Admin rights on Vista

[Andreas]

1) Since I haveAdmin rights on both computers in a workgroup, why can't I
access the administrative shares? It prompts me for password, which I
provide and rejects. That used to work in previous versions. If I define my
own administrative shares (with $), it works fine.

2) The same issue applies If I attempt to remotely administer a machine. I
have no rights. What has changed with those rights?

3) Also, why do I have to use RunAs admin if I belong to the admins group?
is there anything more powerful in Vista to bypass this?

 

[Frank Saunders, MS-MVP OE/WM]

1) Since I haveAdmin rights on both computers in a workgroup, why can't I
access the administrative shares? It prompts me for password, which I
provide and rejects. That used to work in previous versions. If I define
my
own administrative shares (with $), it works fine.

2) The same issue applies If I attempt to remotely administer a machine. I
have no rights. What has changed with those rights?

3) Also, why do I have to use RunAs admin if I belong to the admins group?
is there anything more powerful in Vista to bypass this?

Are you supplying your password or the default Administrator.?

 

[Gerry Hickman]

Hi,

As far as I know, the ability to supply credentials against remote
machines has changed in Vista. In the old days you could have two boxes
in a workgroup, then you could act as an Administrator on Box B by
supplying credentials from Box A like this.

NET USE \\BOXB\C$ /user:BOXB\Administrator *

In Vista, this doesn't work anymore (by default), but apparently there
is a way to change it, but it would need Group Policy, or would need
done on every box.

If you're on a domain, and you are a domain Admin, you can still work
with remote boxes. No one seems to know about "delegated admins for
Active Directory OUs" yet.

The big problem (in the domain context) is that if something goes wrong
with the secure channel and you have thousands of computers to look
after, there's no way you can connect to them and fix them.
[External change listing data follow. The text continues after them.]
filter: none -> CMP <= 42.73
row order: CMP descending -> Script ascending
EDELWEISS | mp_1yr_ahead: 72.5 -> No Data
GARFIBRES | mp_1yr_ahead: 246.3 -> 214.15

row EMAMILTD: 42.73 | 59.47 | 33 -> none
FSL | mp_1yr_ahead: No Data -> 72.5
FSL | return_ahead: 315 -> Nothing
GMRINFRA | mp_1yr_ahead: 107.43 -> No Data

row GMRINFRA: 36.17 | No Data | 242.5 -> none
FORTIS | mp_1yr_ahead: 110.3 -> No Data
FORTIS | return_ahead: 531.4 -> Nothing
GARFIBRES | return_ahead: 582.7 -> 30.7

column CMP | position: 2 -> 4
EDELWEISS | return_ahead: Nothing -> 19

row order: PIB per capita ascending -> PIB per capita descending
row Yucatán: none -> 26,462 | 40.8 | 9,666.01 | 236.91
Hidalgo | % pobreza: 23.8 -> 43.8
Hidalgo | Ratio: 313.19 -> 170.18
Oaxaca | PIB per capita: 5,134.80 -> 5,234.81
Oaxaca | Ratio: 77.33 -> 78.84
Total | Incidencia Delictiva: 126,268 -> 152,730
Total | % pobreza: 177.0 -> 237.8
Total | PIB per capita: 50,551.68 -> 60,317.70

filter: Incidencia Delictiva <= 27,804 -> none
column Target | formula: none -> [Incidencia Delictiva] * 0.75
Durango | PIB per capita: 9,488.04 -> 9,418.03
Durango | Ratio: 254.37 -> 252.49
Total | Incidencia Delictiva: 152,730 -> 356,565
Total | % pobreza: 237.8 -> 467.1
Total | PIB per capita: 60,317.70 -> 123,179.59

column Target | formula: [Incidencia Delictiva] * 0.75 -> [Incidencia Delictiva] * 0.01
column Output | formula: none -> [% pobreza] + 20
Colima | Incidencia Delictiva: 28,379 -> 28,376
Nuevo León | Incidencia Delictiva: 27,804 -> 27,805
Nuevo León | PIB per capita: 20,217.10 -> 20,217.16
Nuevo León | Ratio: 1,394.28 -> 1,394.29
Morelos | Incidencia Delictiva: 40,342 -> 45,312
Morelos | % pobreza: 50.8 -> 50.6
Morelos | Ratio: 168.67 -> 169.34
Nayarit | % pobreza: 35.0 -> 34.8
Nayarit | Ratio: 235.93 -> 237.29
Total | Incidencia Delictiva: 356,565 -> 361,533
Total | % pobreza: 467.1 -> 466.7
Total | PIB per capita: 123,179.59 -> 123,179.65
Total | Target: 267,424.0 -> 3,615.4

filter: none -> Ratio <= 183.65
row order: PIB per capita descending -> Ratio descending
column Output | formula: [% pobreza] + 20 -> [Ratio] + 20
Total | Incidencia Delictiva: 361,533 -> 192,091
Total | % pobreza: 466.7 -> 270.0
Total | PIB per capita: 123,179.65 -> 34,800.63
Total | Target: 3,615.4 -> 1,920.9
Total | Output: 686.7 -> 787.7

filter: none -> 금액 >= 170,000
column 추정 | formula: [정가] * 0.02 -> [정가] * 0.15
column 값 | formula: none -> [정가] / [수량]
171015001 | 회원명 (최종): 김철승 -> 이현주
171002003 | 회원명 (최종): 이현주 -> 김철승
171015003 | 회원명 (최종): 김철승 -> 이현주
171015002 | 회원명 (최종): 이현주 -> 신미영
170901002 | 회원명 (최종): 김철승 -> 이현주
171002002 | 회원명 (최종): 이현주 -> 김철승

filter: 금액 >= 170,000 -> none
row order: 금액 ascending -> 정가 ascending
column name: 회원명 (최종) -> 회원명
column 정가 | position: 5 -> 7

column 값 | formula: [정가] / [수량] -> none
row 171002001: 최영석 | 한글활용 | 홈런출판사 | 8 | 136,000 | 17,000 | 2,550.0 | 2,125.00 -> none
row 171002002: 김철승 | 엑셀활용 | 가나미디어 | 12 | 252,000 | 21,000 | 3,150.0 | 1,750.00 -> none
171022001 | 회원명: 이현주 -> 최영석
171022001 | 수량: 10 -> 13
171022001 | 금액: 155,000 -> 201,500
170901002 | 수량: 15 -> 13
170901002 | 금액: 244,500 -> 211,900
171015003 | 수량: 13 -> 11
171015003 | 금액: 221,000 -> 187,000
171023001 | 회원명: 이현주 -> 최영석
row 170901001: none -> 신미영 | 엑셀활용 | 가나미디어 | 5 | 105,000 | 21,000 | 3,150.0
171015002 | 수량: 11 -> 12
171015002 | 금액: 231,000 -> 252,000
Even group
policy relies on the domain, so even if you'd hacked the group policy,
you'd suddenly be cut off.

You'd have to decide whether to set the local account capability at
build time or to take the risk that you could end up locked out of all
your computers. In the former case you'd be accused of "weakening
security", in the latter you'd be accused of failing to have a disaster
recovery plan.

 

[Andreas]

In the beginning I couldn't supply the administrator password because I
didn't not know it but I also tried to change it and provide that password
for the Admin but it didn't work again. I am providing my user account which
is mapped on both machines with the same credentials. I also tried to use
the username with the destination machine name as prefix and it doesn't
work.

How can I access Admin shares and connect to remote management console
without changing the default policy? There must be a way. However, if
Policies are the only hope then let me know.

 

[Michael Price]

Here is how you fix it.

http://www.jimmah.com/vista/Networking/filtertoken.aspx

 

[Michael Price]

Here is how you fix it

http://www.jimmah.com/vista/Networking/filtertoken.aspx

 

[Andreas]

I followed this exact procedure on both computers. It DOESN'T work at all.